**Records supplied**
- Opening Delimiter -
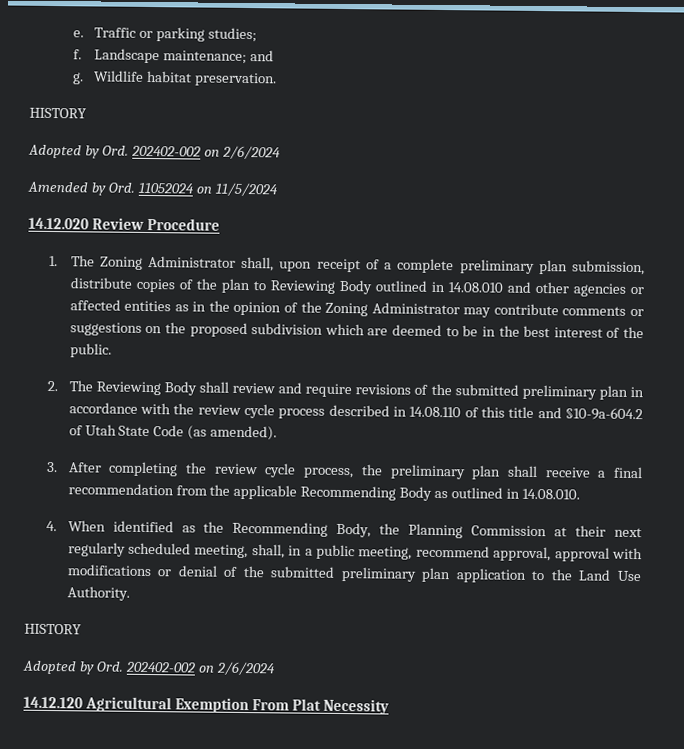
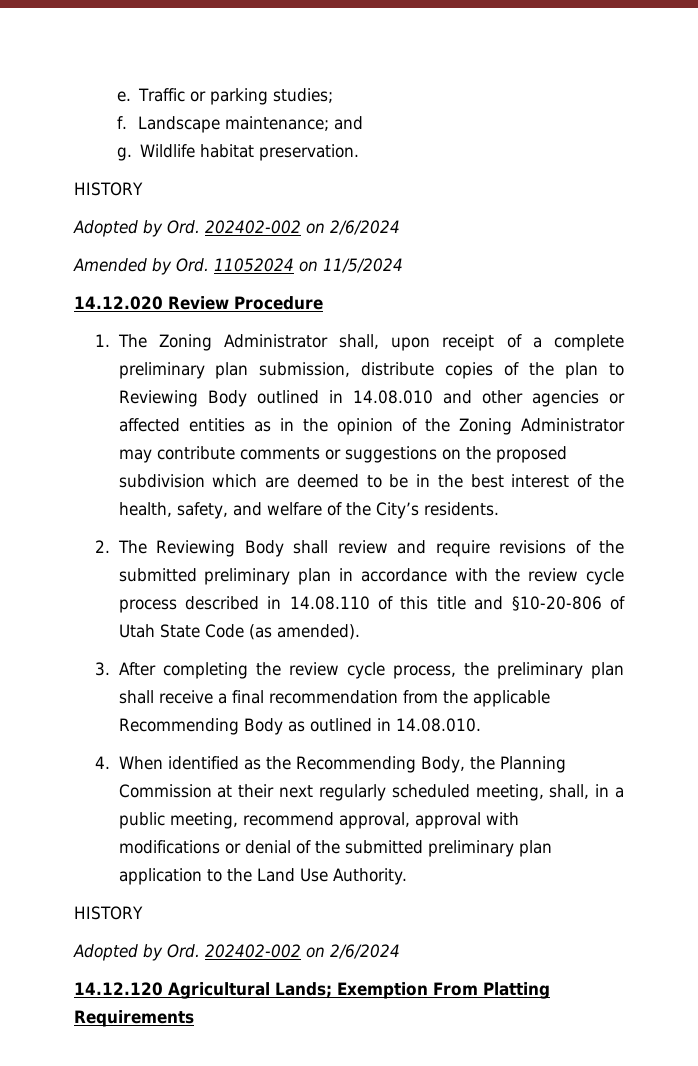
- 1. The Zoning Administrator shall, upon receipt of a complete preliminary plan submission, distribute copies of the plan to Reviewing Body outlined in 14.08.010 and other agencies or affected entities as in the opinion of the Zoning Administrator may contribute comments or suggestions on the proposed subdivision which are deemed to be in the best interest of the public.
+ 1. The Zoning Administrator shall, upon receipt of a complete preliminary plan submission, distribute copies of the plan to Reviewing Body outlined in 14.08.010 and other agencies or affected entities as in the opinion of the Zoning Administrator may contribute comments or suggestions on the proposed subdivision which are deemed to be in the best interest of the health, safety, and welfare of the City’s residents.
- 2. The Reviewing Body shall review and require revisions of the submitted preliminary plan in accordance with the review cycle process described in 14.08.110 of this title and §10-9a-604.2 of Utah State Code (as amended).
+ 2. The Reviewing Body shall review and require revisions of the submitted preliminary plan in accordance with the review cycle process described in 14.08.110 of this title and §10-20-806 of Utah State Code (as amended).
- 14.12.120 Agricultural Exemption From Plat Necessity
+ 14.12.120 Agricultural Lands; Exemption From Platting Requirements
- Closing Delimiter -
- Opening Delimiter -
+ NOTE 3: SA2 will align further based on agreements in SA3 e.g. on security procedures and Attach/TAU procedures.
- Closing Delimiter -
- Opening Delimiter -
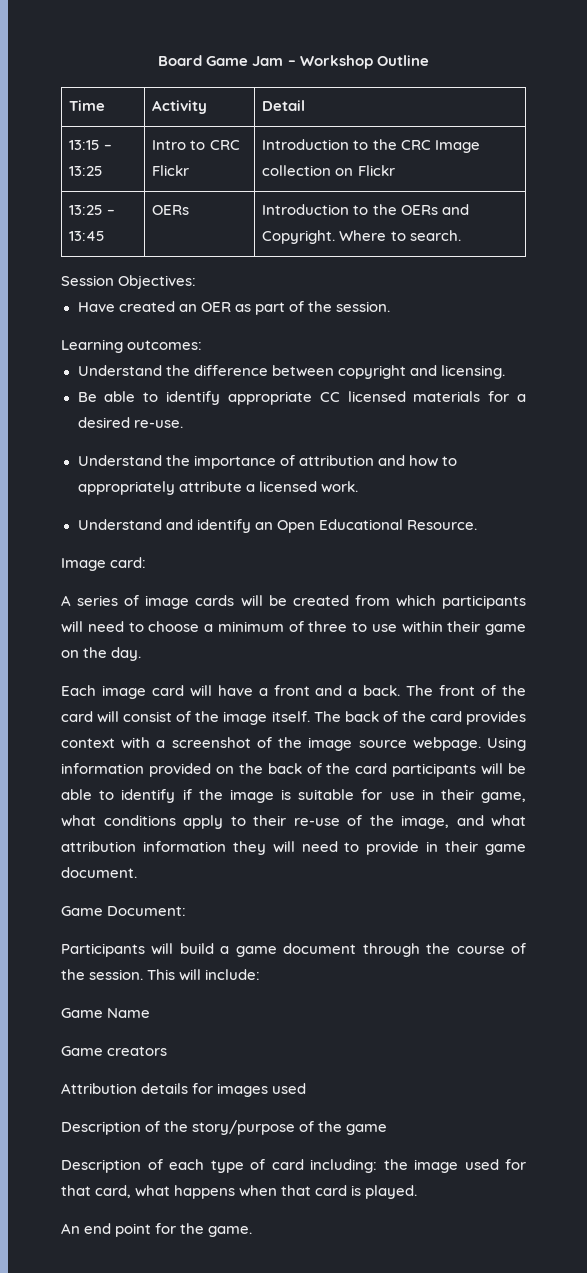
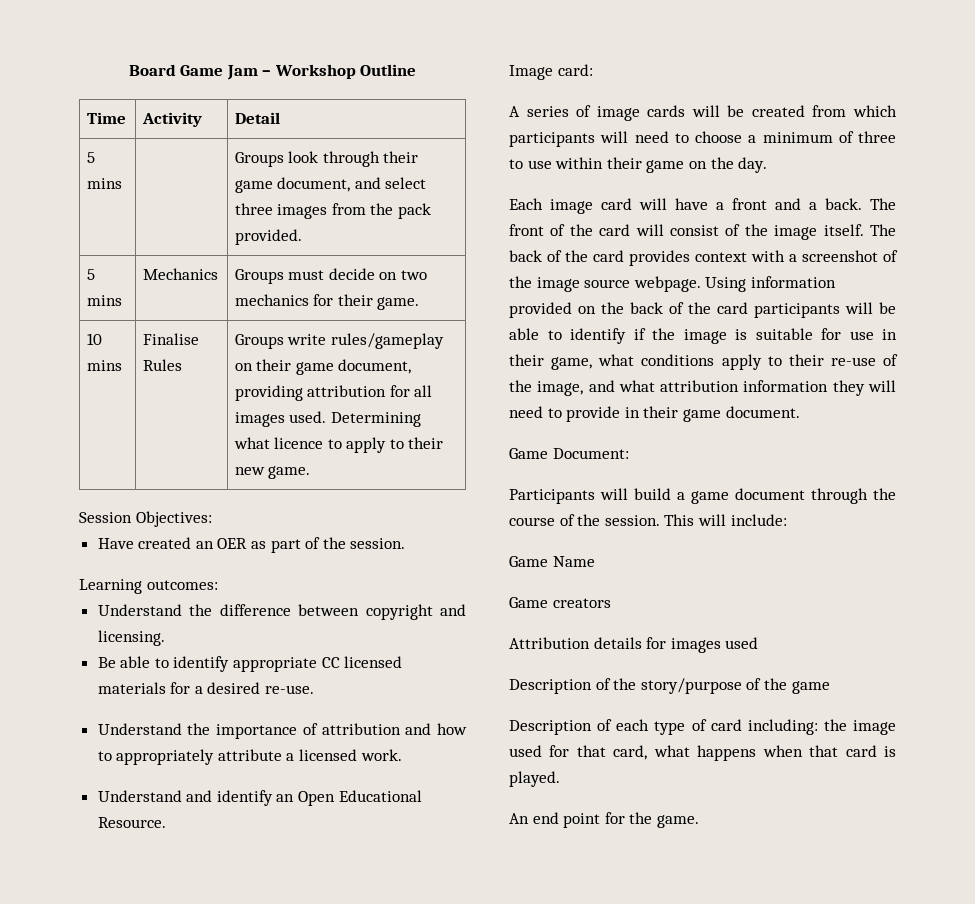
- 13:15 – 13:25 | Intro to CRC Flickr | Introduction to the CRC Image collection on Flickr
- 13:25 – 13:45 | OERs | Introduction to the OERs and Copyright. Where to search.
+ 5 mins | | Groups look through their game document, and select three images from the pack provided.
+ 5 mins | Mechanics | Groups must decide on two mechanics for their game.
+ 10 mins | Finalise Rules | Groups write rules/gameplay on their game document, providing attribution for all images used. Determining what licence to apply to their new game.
- Closing Delimiter -
**Exercise aim**
Please, from the entries above, set down exactly the lines from the one containing "- 14.12.120 Agricultural" through the one containing "From Platting Requirements", and only those.

**Output for this exercise**
- 14.12.120 Agricultural Exemption From Plat Necessity
+ 14.12.120 Agricultural Lands; Exemption From Platting Requirements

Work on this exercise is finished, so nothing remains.